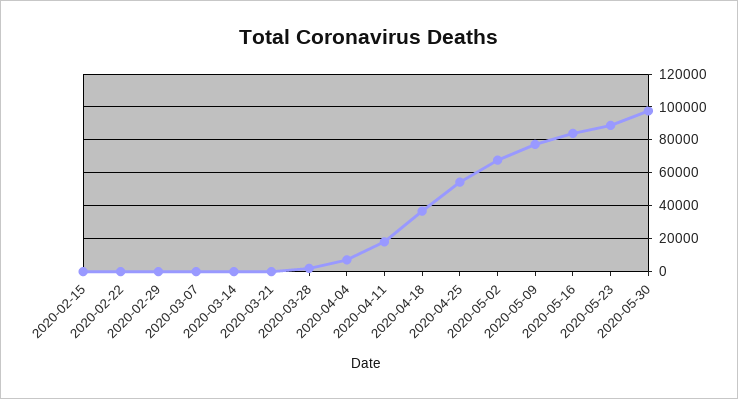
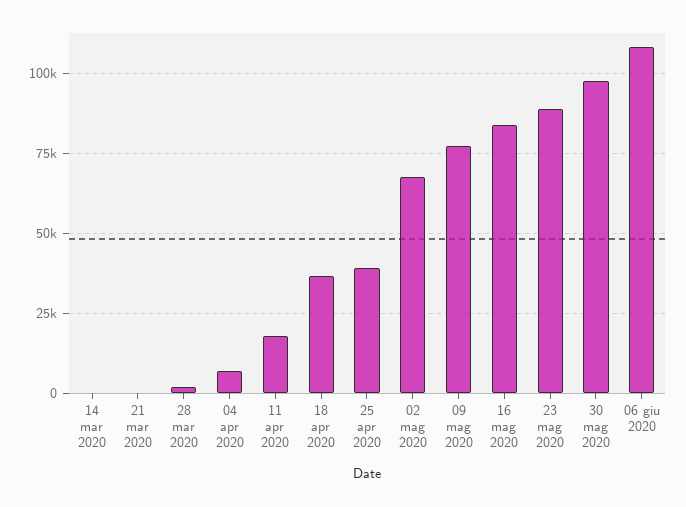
2020-02-15: 0 -> none
2020-02-22: 0 -> none
2020-02-29: 0 -> none
2020-03-07: 0 -> none
2020-04-25: 55000 -> 40000
06 giu 2020: none -> 107500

Task prompt
Write out again exactly the lines that run from the one holding "2020-02-29: 0 -> none" through the last line of the data; omit all other lines.

Answer section
2020-02-29: 0 -> none
2020-03-07: 0 -> none
2020-04-25: 55000 -> 40000
06 giu 2020: none -> 107500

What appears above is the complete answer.